Live from the Sebago-Long Lake Chamber Music Festival
1-4. MOZART: Serenade #12 in C Minor, K. 338 (1781), Recorded Live at Deertrees Theatre on July 12,1994
5. BEETHOVEN: Trio in E-Flat Major, Op. 1 No. 1 (1792), Recorded live at Deertrees Theatre on July 16, 1996
6. DURUFLE: Prelude, Recitatif et Variations, Op. 3 (1929), Recorded live at Deertrees Theatre on August 2, 1994
7-10. MEDELSSOHN: Trio in D Minor, Op. 49 (1840), Recorded live at Deertrees Theatre on July 27, 1993
Description
The Sebago-Long Lake Region Chamber Music Festival is an organization devoted to presenting and promoting high-quality chamber music performances in the lake region of western Maine. Founded in 1972 by bassoonist Homer Pence and other professional musicians who summered in the region, the festival has grown into a well-known and popular local institution. It has maintained continuity through the ongoing involvement of a core group of musicians since its early years. Laurie and James Kennedy, Principal Violist and Principal Cellist of the Portland Symphony, have been Music Directors since 1985. Participating artists come from all over the country.

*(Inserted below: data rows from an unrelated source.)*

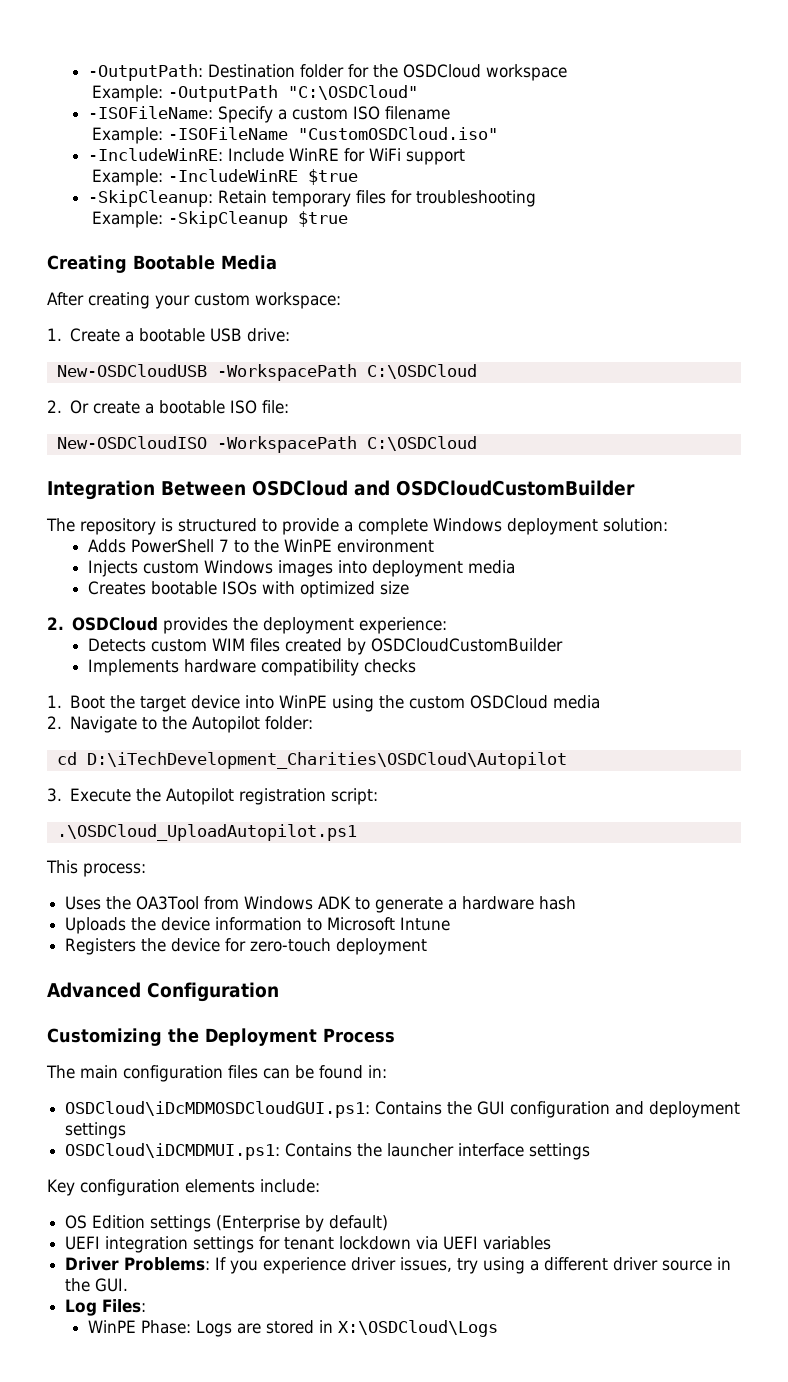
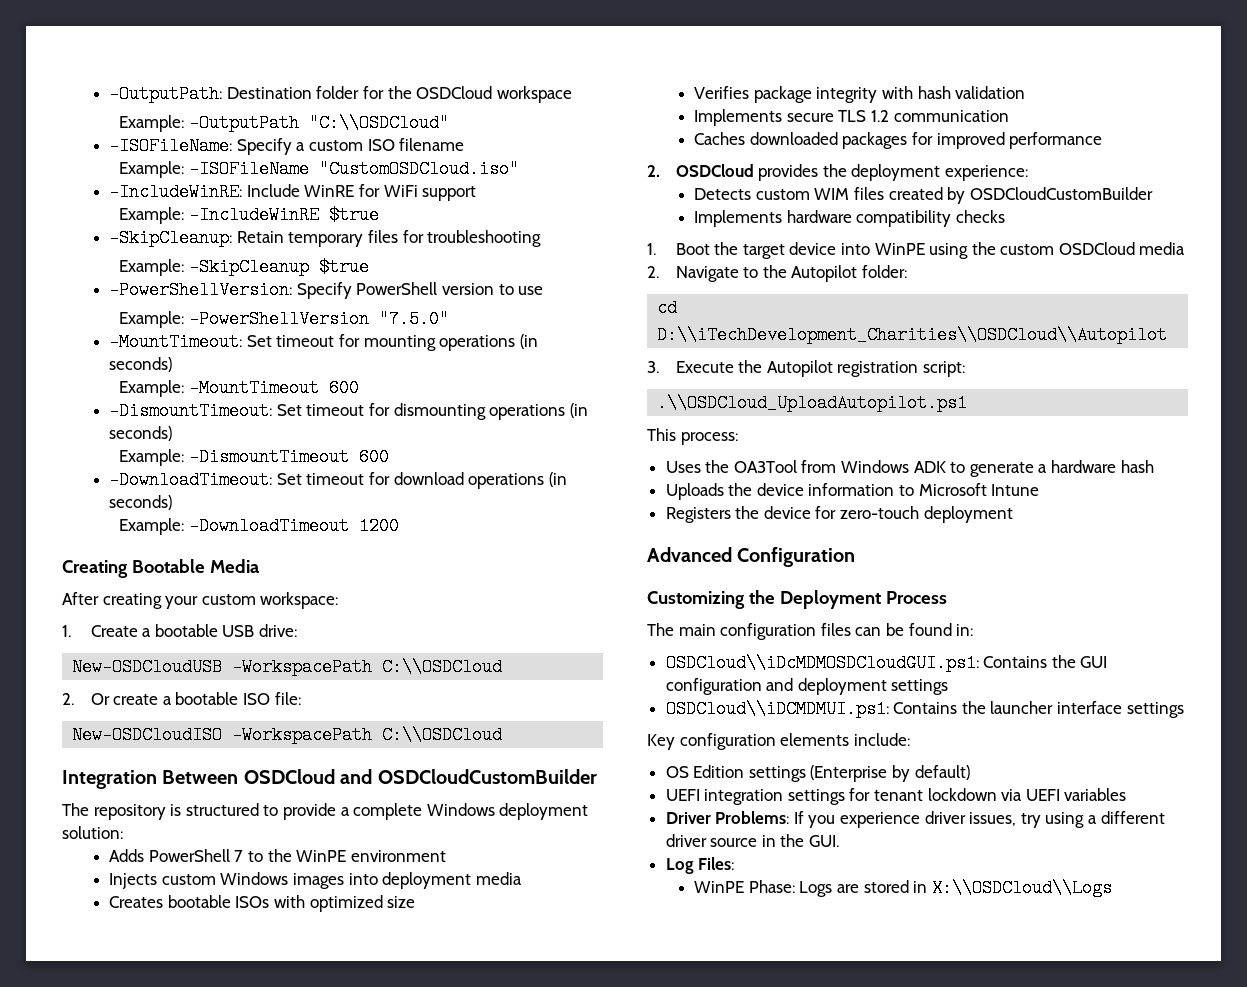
- Example: -OutputPath "C:\OSDCloud"
+ Example: -OutputPath "C:\\OSDCloud"
+ -PowerShellVersion: Specify PowerShell version to use
+ Example: -PowerShellVersion "7.5.0"
+ -MountTimeout: Set timeout for mounting operations (in seconds)
+ Example: -MountTimeout 600
+ -DismountTimeout: Set timeout for dismounting operations (in seconds)
+ Example: -DismountTimeout 600
+ -DownloadTimeout: Set timeout for download operations (in seconds)
+ Example: -DownloadTimeout 1200
- New-OSDCloudUSB -WorkspacePath C:\OSDCloud
+ New-OSDCloudUSB -WorkspacePath C:\\OSDCloud
- New-OSDCloudISO -WorkspacePath C:\OSDCloud
+ New-OSDCloudISO -WorkspacePath C:\\OSDCloud
+ Verifies package integrity with hash validation
+ Implements secure TLS 1.2 communication
+ Caches downloaded packages for improved performance
- cd D:\iTechDevelopment_Charities\OSDCloud\Autopilot
+ cd D:\\iTechDevelopment_Charities\\OSDCloud\\Autopilot
- .\OSDCloud_UploadAutopilot.ps1
+ .\\OSDCloud_UploadAutopilot.ps1
- OSDCloud\iDcMDMOSDCloudGUI.ps1: Contains the GUI configuration and deployment settings
+ OSDCloud\\iDcMDMOSDCloudGUI.ps1: Contains the GUI configuration and deployment settings
- OSDCloud\iDCMDMUI.ps1: Contains the launcher interface settings
+ OSDCloud\\iDCMDMUI.ps1: Contains the launcher interface settings
- WinPE Phase: Logs are stored in X:\OSDCloud\Logs
+ WinPE Phase: Logs are stored in X:\\OSDCloud\\Logs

The musicians are all string, wind or keyboard artists of the highest caliber, experienced and respected professionals who come year after year because they enjoy playing chamber music with each other, and who communicate this enjoyment to a devoted audience which has heard them perform many times. The core group of long-term participants has been supplemented in recent years by a number of exciting newcomers, including Principal players from the Cleveland Orchestra, the Orpheus and St. Luke's Chamber Orchestras in New York, and members of the Philadelphia Orchestra and the Metropolitan Opera Orchestra.
The Festival presents a wide variety of chamber music. Every concert includes music for different -- sometimes unusual -- instrumental combinations and from different periods ranging from the 17th century to the present. Familiar works are balanced with lesser known ones, and virtually all concerts include music by twentieth-century composers. Programs are balanced within the season to provide ongoing enjoyment and enrichment for the audience.

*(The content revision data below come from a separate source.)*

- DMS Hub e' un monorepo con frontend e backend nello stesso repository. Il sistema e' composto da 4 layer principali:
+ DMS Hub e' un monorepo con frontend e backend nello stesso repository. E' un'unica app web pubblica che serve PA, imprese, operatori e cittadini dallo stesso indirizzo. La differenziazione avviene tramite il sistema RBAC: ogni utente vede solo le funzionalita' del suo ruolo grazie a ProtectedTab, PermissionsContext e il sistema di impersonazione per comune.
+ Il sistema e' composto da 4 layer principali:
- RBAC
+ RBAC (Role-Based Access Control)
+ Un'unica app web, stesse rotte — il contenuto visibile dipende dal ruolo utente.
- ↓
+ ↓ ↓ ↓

Historic Deertress Theatre, located at the top of Long Lake in Harrison, Maine, is the picturesque setting for the Festival's Tuesday night 5-concert series in July and August. Originally built for summer theatre and opera productions in the early thirties, the restored Deertrees offers superb acoustics and proximity to the stage (with the 300 seat house) that combine to bring the audience into close rapport with the musicians. In addition to the regular series concerts, which are broadcast during the winter over the Maine Public Broadcasting Network, the Festival offers popular Music for Kids concerts at several locations in the region, occasional repeats of the series concerts in outlying towns, and outreach performances at local nursing retirement homes.